→ Exercise aim: Below are entries. Copy exactly the lines running from the line that holds "row order: Volume" to the line that holds "New Rochelle Public Library | Volume: 48.48", with both ends included.

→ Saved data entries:
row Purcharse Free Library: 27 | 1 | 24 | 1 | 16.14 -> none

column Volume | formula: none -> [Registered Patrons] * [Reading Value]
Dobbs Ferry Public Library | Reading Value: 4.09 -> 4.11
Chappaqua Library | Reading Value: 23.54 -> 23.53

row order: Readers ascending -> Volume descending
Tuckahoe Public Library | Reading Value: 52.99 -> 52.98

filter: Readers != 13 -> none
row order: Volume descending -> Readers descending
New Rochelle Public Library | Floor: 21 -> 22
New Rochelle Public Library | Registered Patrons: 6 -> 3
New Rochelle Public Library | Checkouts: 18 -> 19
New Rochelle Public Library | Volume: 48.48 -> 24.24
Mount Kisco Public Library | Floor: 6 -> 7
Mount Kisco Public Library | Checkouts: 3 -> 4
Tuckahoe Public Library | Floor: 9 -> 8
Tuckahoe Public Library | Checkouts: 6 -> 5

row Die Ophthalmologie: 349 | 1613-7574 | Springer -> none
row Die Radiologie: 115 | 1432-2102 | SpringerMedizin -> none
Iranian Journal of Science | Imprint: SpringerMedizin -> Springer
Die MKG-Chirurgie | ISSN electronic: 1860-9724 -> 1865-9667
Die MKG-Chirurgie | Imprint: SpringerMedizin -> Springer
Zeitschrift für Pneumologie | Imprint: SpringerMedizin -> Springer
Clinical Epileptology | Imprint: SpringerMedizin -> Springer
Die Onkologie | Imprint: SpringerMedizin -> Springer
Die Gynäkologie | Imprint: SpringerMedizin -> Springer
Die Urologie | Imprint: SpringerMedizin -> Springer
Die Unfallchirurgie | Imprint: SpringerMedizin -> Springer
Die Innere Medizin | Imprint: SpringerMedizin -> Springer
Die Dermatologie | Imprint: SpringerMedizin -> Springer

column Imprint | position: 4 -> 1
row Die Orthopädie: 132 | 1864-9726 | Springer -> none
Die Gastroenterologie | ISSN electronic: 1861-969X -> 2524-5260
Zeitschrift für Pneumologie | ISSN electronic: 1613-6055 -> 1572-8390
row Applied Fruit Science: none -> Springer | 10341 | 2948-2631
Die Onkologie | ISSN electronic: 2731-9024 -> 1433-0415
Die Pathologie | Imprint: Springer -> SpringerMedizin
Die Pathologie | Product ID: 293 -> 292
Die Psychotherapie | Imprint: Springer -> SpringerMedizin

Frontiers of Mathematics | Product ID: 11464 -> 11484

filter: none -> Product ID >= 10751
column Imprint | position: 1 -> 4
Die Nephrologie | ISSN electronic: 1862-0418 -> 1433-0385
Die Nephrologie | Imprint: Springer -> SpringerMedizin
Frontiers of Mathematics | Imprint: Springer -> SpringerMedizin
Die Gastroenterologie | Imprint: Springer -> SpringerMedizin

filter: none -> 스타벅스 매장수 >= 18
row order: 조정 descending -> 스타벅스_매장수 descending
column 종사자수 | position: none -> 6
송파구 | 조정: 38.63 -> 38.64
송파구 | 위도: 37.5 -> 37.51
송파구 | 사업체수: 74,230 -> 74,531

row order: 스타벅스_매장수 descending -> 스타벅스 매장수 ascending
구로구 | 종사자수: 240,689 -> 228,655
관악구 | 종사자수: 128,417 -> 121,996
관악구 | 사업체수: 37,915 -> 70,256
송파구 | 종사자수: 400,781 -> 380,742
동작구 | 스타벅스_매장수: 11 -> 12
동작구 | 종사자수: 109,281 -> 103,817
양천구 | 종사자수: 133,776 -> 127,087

→ Solution:
row order: Volume descending -> Readers descending
New Rochelle Public Library | Floor: 21 -> 22
New Rochelle Public Library | Registered Patrons: 6 -> 3
New Rochelle Public Library | Checkouts: 18 -> 19
New Rochelle Public Library | Volume: 48.48 -> 24.24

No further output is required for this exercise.